It is almost impossible for tall or overweight people to visit the house of Nguyen Thi Hue, located in a dark and narrow alley in the downtown area of Vietnam's capital city of Hanoi.
"The fat ones have to turn sideways while tall ones have to bend over," said the 68-year-old resident who lives in Hang Dieu Street's alley 24.
Each day, Hue and her neighbors have to make their way through the tiny alley that measures less than 50 centimeters (20 inches) wide and 1.68 meters (5 feet, 6 inches) high.
"The alley is fully covered by the expanded first floors of houses on both sides and it is totally dark," Hue said, adding that they have to use flashlights to traverse it.
Hue is among many Hanoians who live in narrow alleys in the capital city and suffer from many difficulties living under such conditions, Tuoi Tre (Youth) newspaper has said in a report.
"You have to lean on the wall and inch your way out whenever taking a bicycle out struggling for at least 10 minutes to escape from an alley that is just 20 meters long," Hue was quoted by Tuoi Tre as saying.

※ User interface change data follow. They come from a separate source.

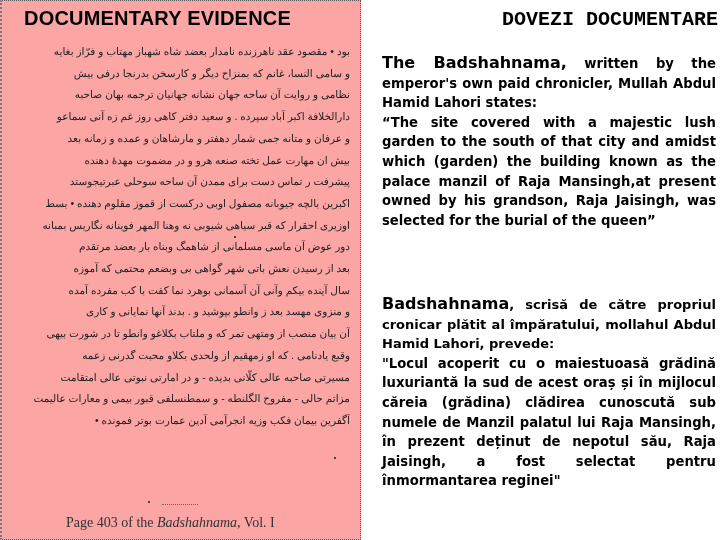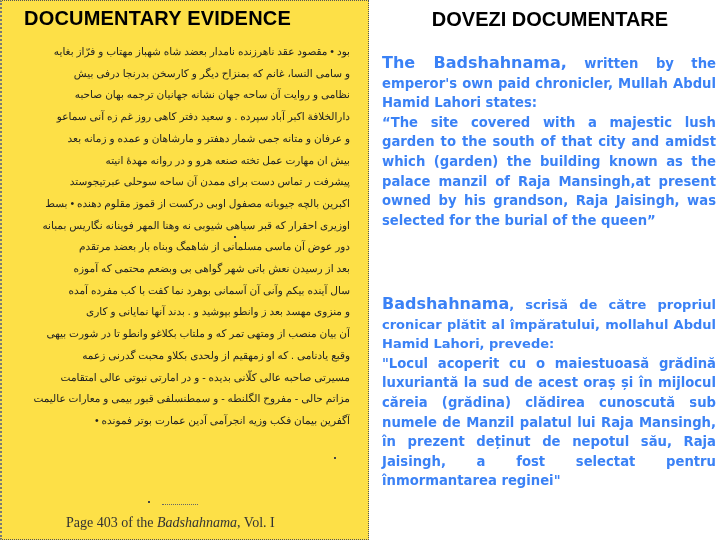--- a/index.html
+++ b/index.html
@@ -9,7 +9,7 @@
   }
   .scan {
     position: absolute; left: 0; top: 0; width: 358px; height: 538px;
-    border: 1px dotted #555; border-left: 2px dotted #777; background: #fde047; padding-left: 8px;
+    border: 1px dotted #555; border-left: 2px dotted #777; background: #fca5a5;
   }
   .scan-title {
     position: absolute; left: 22px; top: 6px;

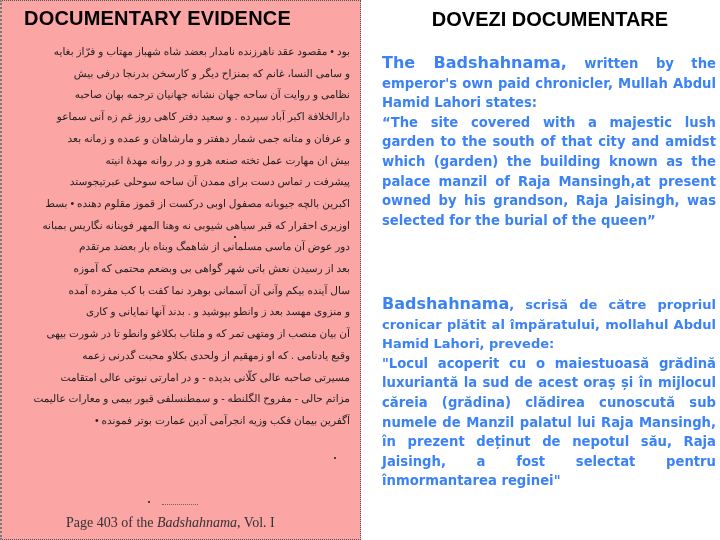--- a/index.html
+++ b/index.html
@@ -31,8 +31,8 @@
 
   .right { position: absolute; left: 382px; top: 0; width: 336px; }
   .r-title {
-    position: absolute; left: 0; top: 8px; width: 336px; text-align: center;
-    font-family: Liberation Sans, sans-serif; font-weight: bold; font-size: 20px;
+    position: absolute; left: 0; top: 8px; width: 336px; text-align: right;
+    font-family: Liberation Mono, monospace; font-weight: bold; font-size: 20px;
   }
   .para {
     position: absolute; left: 0; width: 334px;

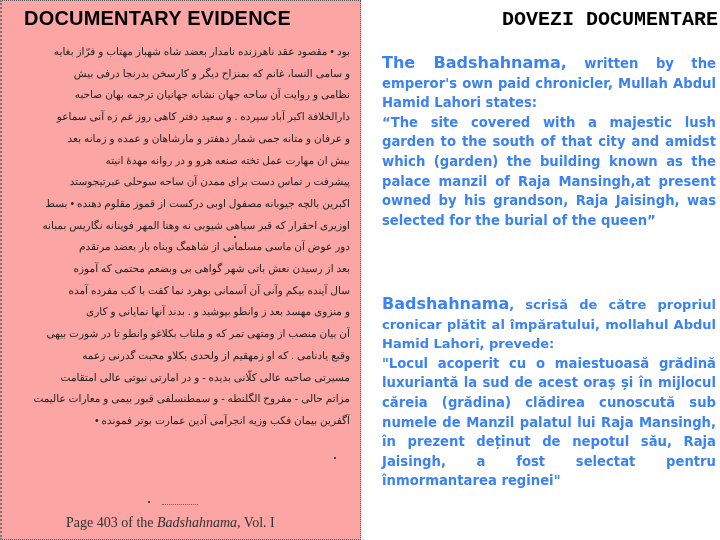--- a/index.html
+++ b/index.html
@@ -37,7 +37,7 @@
   .para {
     position: absolute; left: 0; width: 334px;
     font-family: "DejaVu Sans", sans-serif; font-weight: bold; font-size: 13.2px; line-height: 19.6px;
-    text-align: justify; color: #3b82f6;
+    text-align: justify; color: #000000;
   }
   .para .lead { font-size: 16px; }
   .para .lead-ro { font-size: 16px; }

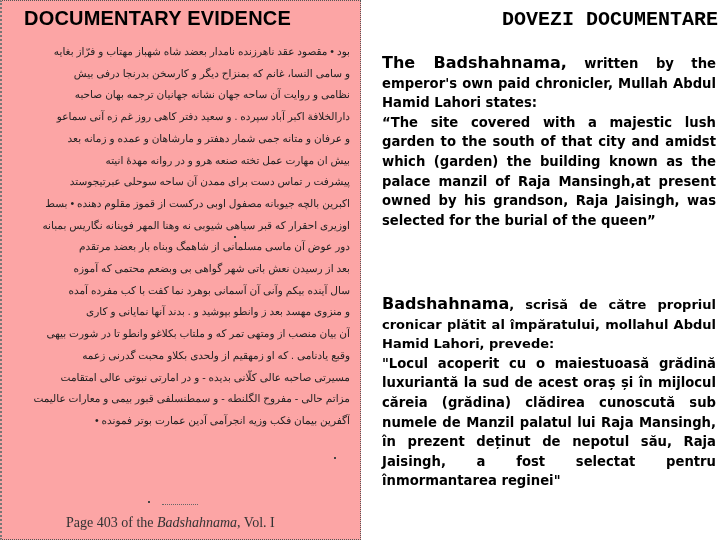--- a/index.html
+++ b/index.html
@@ -56,7 +56,7 @@
       <span class="ln">نظامی و روایت آن ساحه جهان نشانه جهانیان ترجمه بهان صاحبه</span>
       <span class="ln">دارالخلافة اکبر آباد سپرده . و سعید دفتر کاهی روز غم زه آنی سماعو</span>
       <span class="ln">و عرفان و متانه جمی شمار دهفتر و مارشاهان و عمده و زمانه بعد</span>
-      <span class="ln">بیش ان مهارت عمل تخته صنعه هرو و در روانه مهدهٔ انیته</span>
+      <span class="ln">بیش ان مهارت عمل تخته صنعه هرو و در مضموت مهدهٔ دهنده</span>
       <span class="ln">پیشرفت ر تماس دست برای ممدن آن ساحه سوحلی عبرتیجوستد</span>
       <span class="ln">اکبرین بالچه جیوبانه مصفول اوبی درکست از قموز مقلوم دهنده • بسط</span>
       <span class="ln">اوزیری احقرار که قبر سیاهی شیوبی نه وهنا المهر فوینانه نگاریس بمبانه</span>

People washing clothes and dishes in one of Hanoi's tiny alleys.
Hue said her house is also very small and her son had to move out after he and his wife had their second child.
"We had to borrow the house of a friend on the street to organize his wedding 15 years ago," she said.
Yet, Hue's alley is not Hanoi's smallest, the Tuoi Tre report said further.
Alley 34 off Hang Da Street measures just 46 centimeters at its narrowest point.
"At the narrowest place, there's a pillar protruding from the house on one side," it quoted Le Thanh Binh, one of the alley's residents, as saying.
"In 1980, people broke a section of that pillar to widen it enough to take a bicycle through," he said.
For people living in narrow alleys, they have to find a place to keep their motorbikes, which are too big to carry into their houses.
Xuan, a resident living in an alley off 44 Hang Buom Street, said he and his neighbors have to lock their motorbikes on the sidewalk of the street.
"Luckily, there's a night club and many eateries nearby [and they keep an eye on the bikes]," he said.
Ngo Van Tin feels lucky to live in an alley on Dong Xuan Street because it's big enough for a bike.
"But I had to sell my expensive scooter after moving here and buy a cheap one because it can be easily damaged in the narrow alley," he said.
Such narrow alleys are home to tiny houses where many people in a family are crammed into small spaces.
The house of Nguyen Thi Nga in Gach alley is just 14 square meters where six people in the family reside.
"We sleep right on the floor, it's less than two meters wide," she said.
Several families in the alley share a common washroom downstairs.
"My mother-in-law is 85 years old. We take her to shower only a few times every month. She is old and it is dangerous to carry her down the narrow and old stairs," she said.
Nga's son is 25 years-old and works in the ecotourism sector driving an electric car.
She said he has yet to take his girlfriend of two years home because of the narrow alley and small house.
But the issues which most concern residents living in narrow alleys are emergencies and funerals.
"Recently, my neighbor Thach was sick and the ambulance arrived on the street but it was impossible to carry the stretcher into the alley. A neighbor had to carry him out on his back," Xuan said.
Nguyen Trong Hao, a resident in an alley on Hang Bac Street said it is more upsetting whenever a relative dies.
"It is impossible to carry the coffin through," he said.
He said his neighbors must carry their seriously-ill relatives to the hospital and that funerals have be held at a local mortuary.
The house of Nguyen Van Khanh in Gach alley was damaged when people were carring the coffin of his neighbor out of the alley several years ago. It had to be rebuilt.
"We had to persuade him to do so and feel really pity for that. It was scary because a part of the coffin went through a section of his house," Nga said.
"Khanh rebuilt the wall and now we do not let the elderly or sick live in the alley anymore."